» LISTED RECORDS:
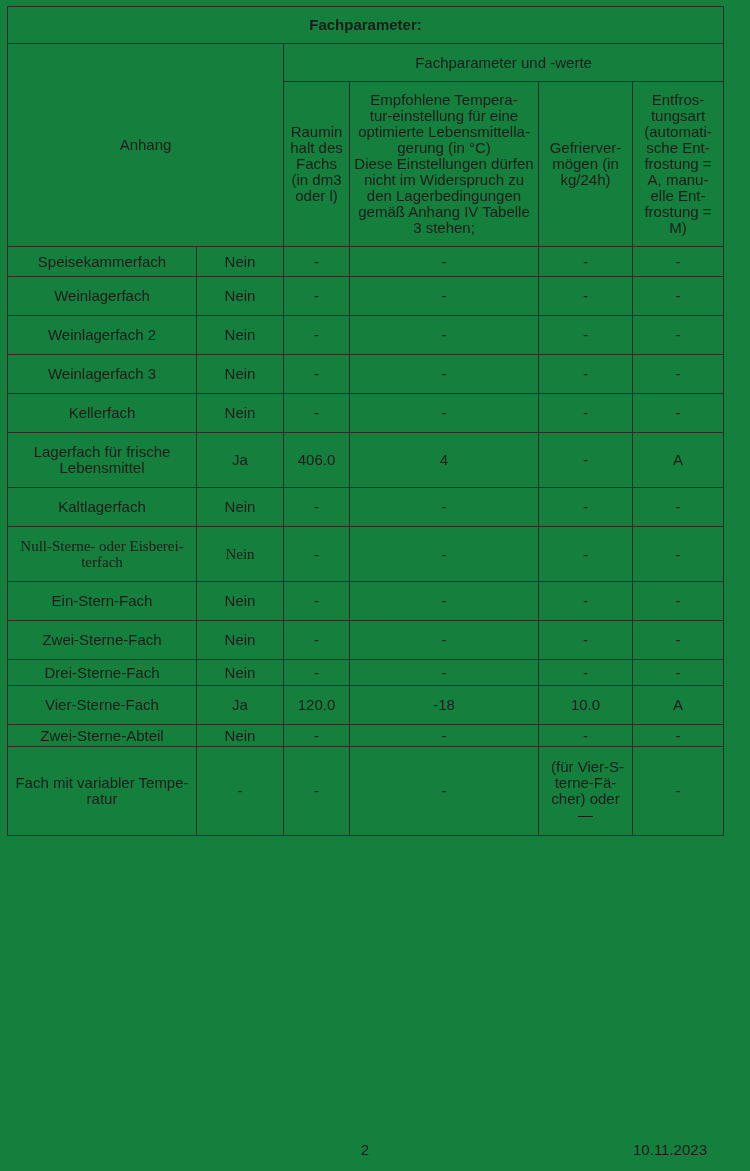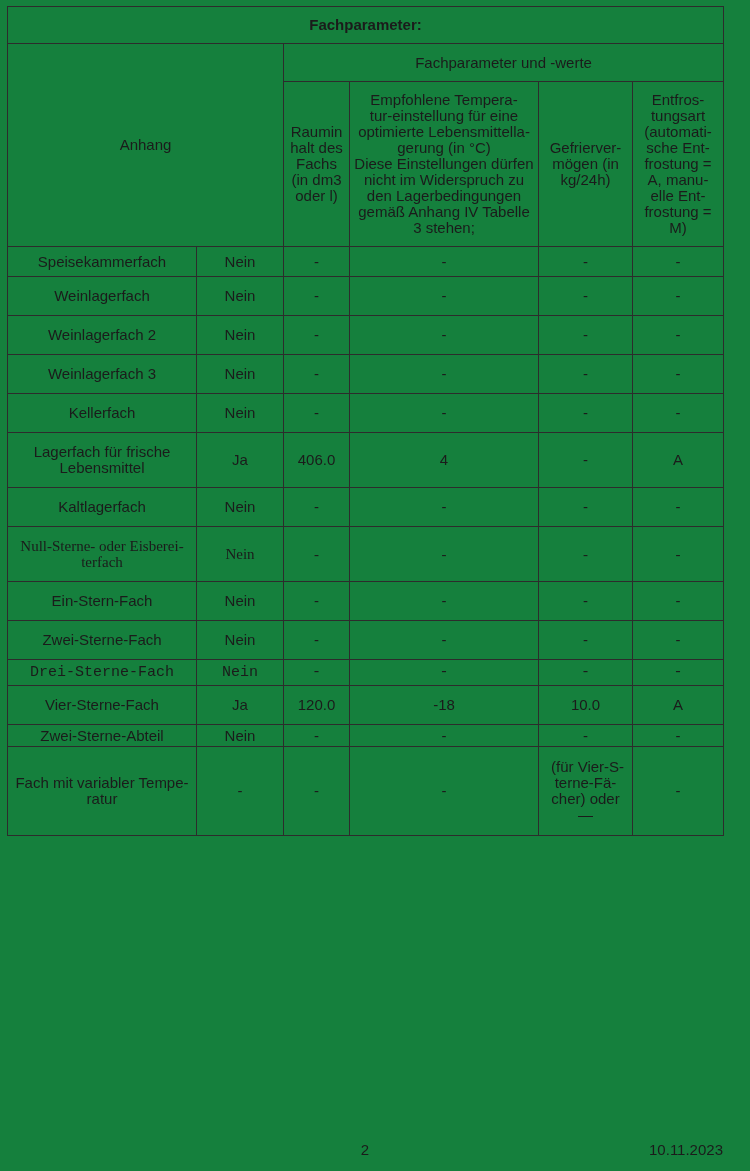"Drei-Sterne-Fach" tr { font-family: Liberation Mono, monospace -> none }
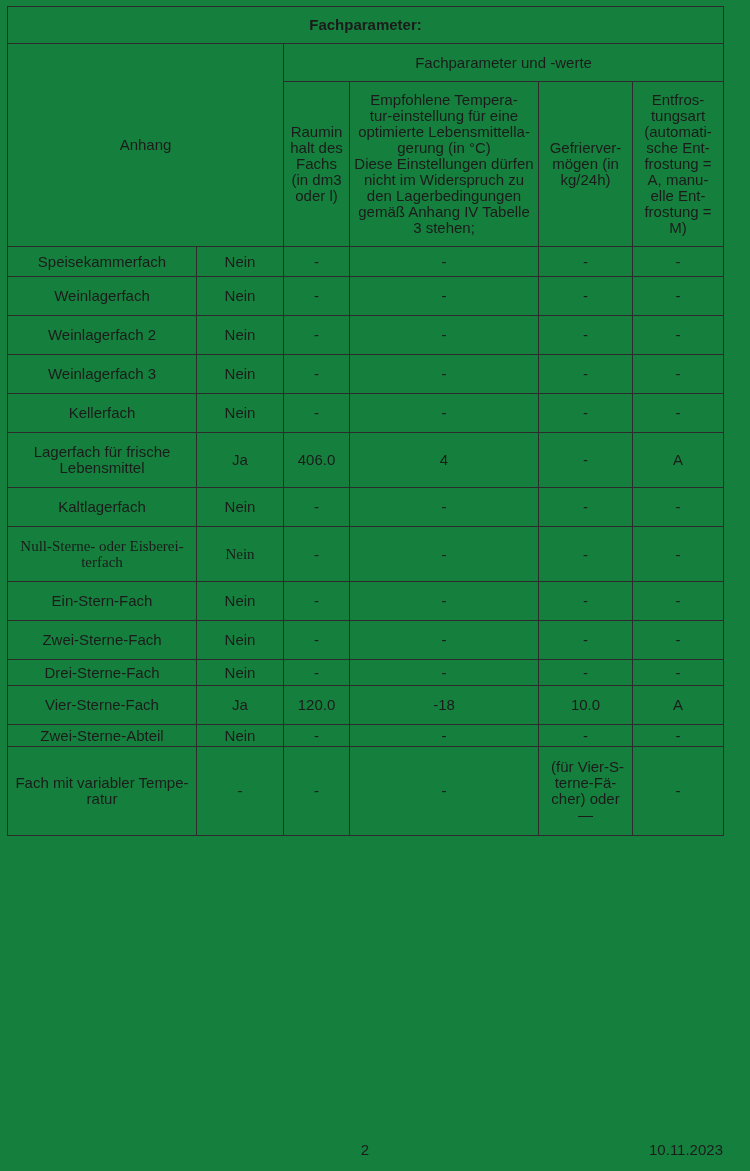"10.11.2023" .date { right: 0 -> 16px }
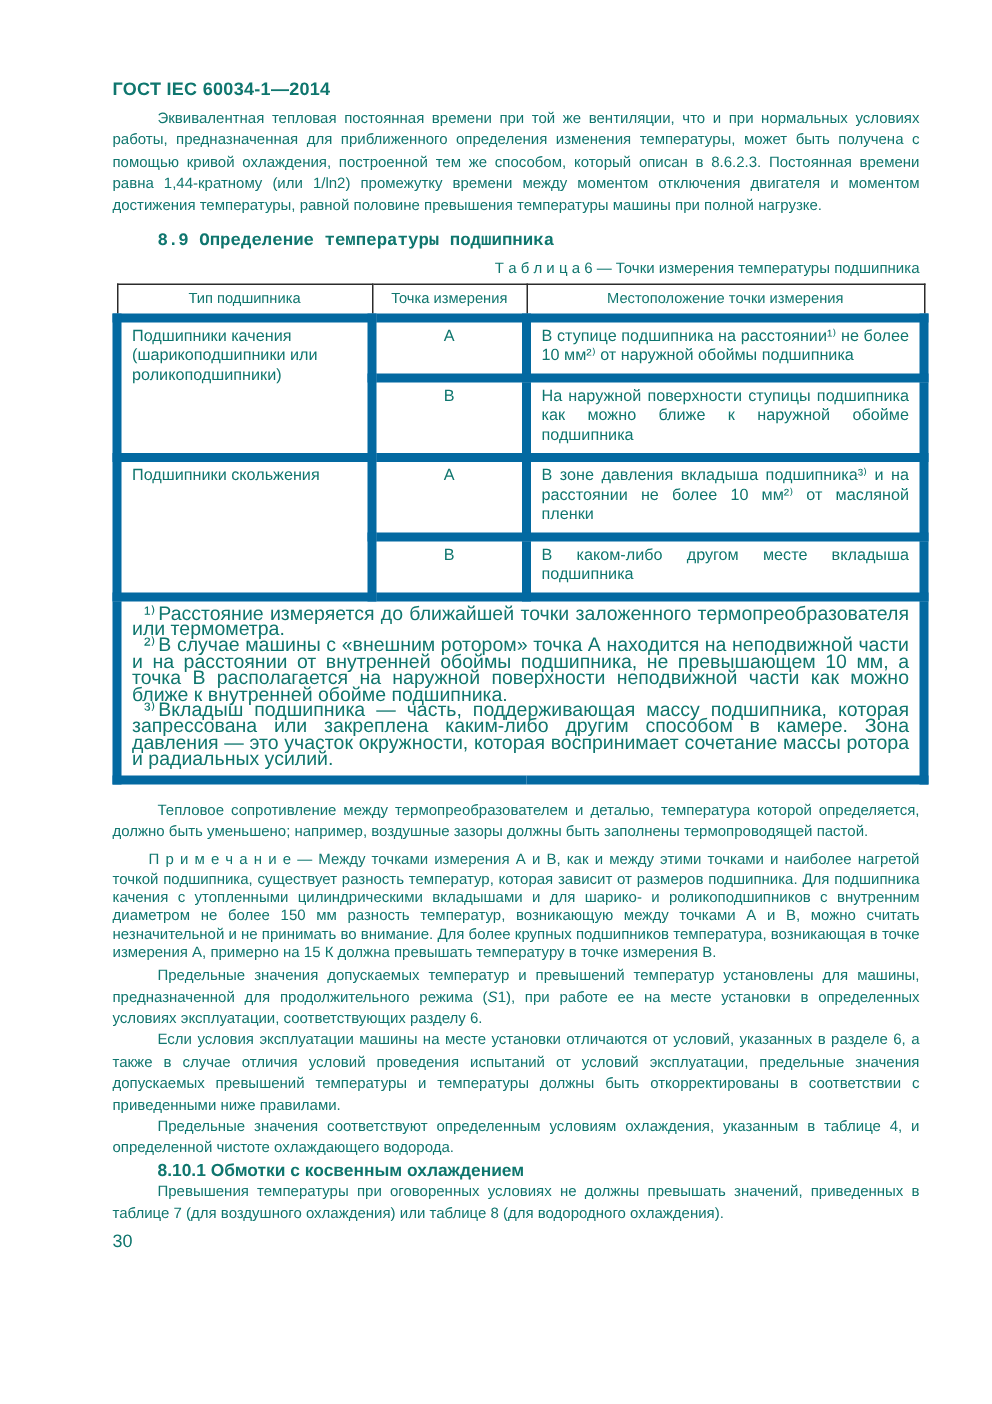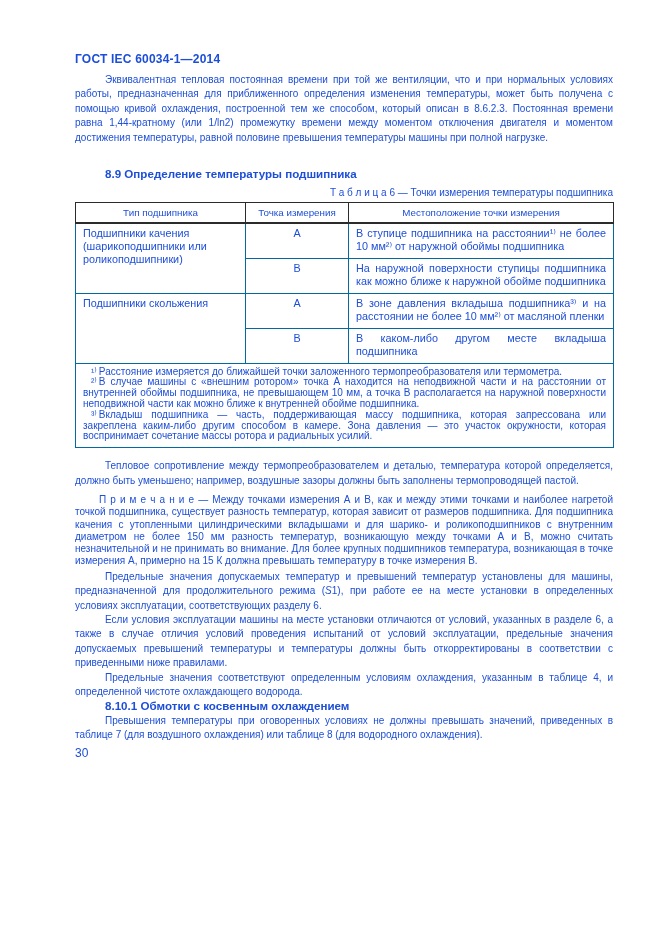"ГОСТ IEC 60034-1—2014" .page { color: #1d4ed8 -> #0f766e }
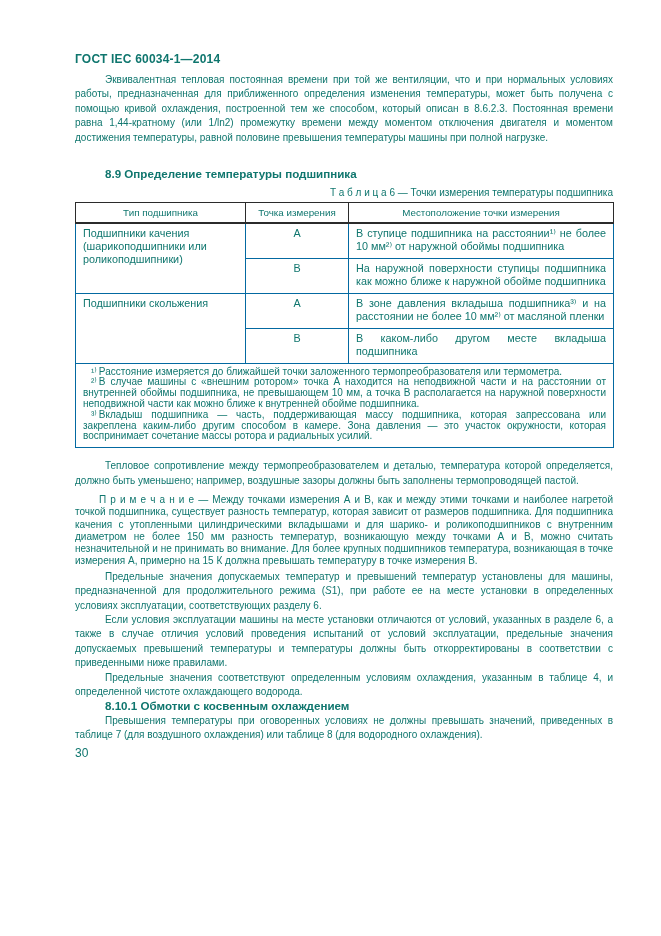"8.9 Определение температуры подшипника" .h-89 { font-family: none -> Liberation Mono, monospace; margin-top: 22px -> 9px }
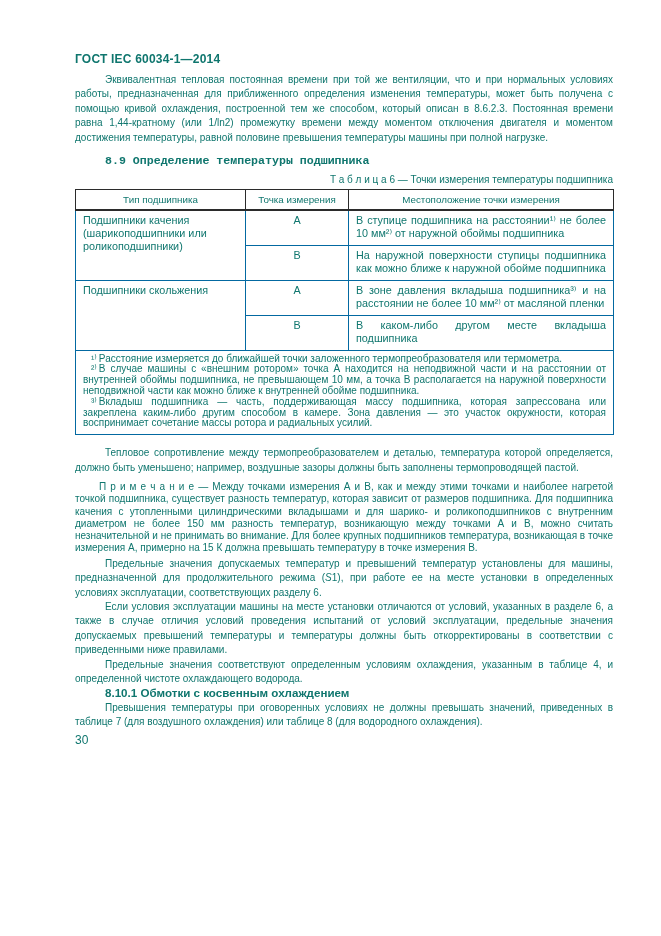"Подшипники качения (шарикопод­шипники" table.tbl td { border: 1px solid #0369a1 -> 6px solid #0369a1 }
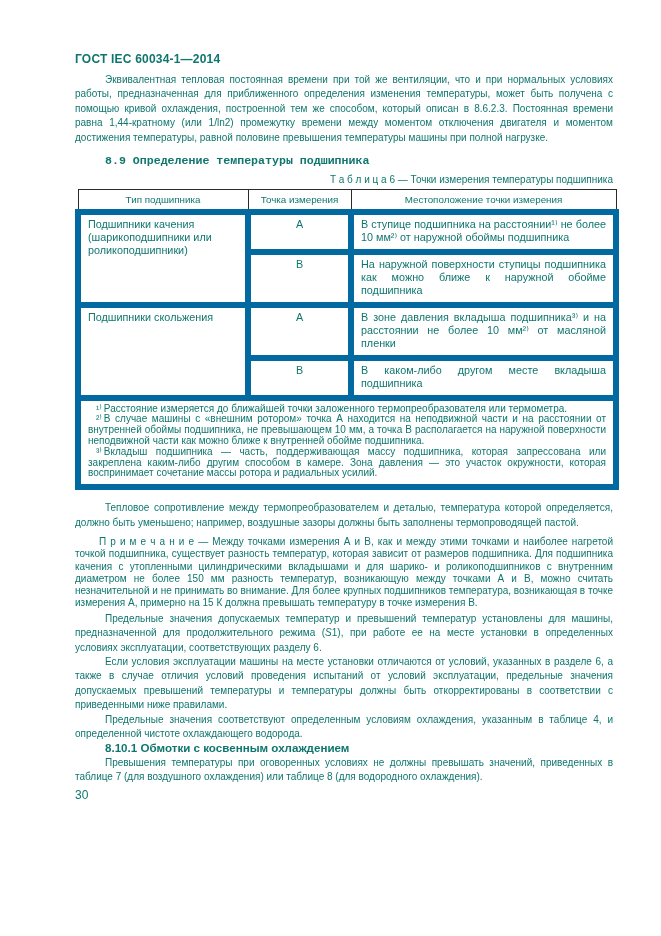"¹⁾ Расстояние измеряется до ближайшей" .fn { font-size: 10px -> 13px }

» TASK DETAILS: The answer is the records above, repeated exactly, with no picture in it.

» ANSWER BELOW:
"Drei-Sterne-Fach" tr { font-family: Liberation Mono, monospace -> none }
"10.11.2023" .date { right: 0 -> 16px }
"ГОСТ IEC 60034-1—2014" .page { color: #1d4ed8 -> #0f766e }
"8.9 Определение температуры подшипника" .h-89 { font-family: none -> Liberation Mono, monospace; margin-top: 22px -> 9px }
"Подшипники качения (шарикопод­шипники" table.tbl td { border: 1px solid #0369a1 -> 6px solid #0369a1 }
"¹⁾ Расстояние измеряется до ближайшей" .fn { font-size: 10px -> 13px }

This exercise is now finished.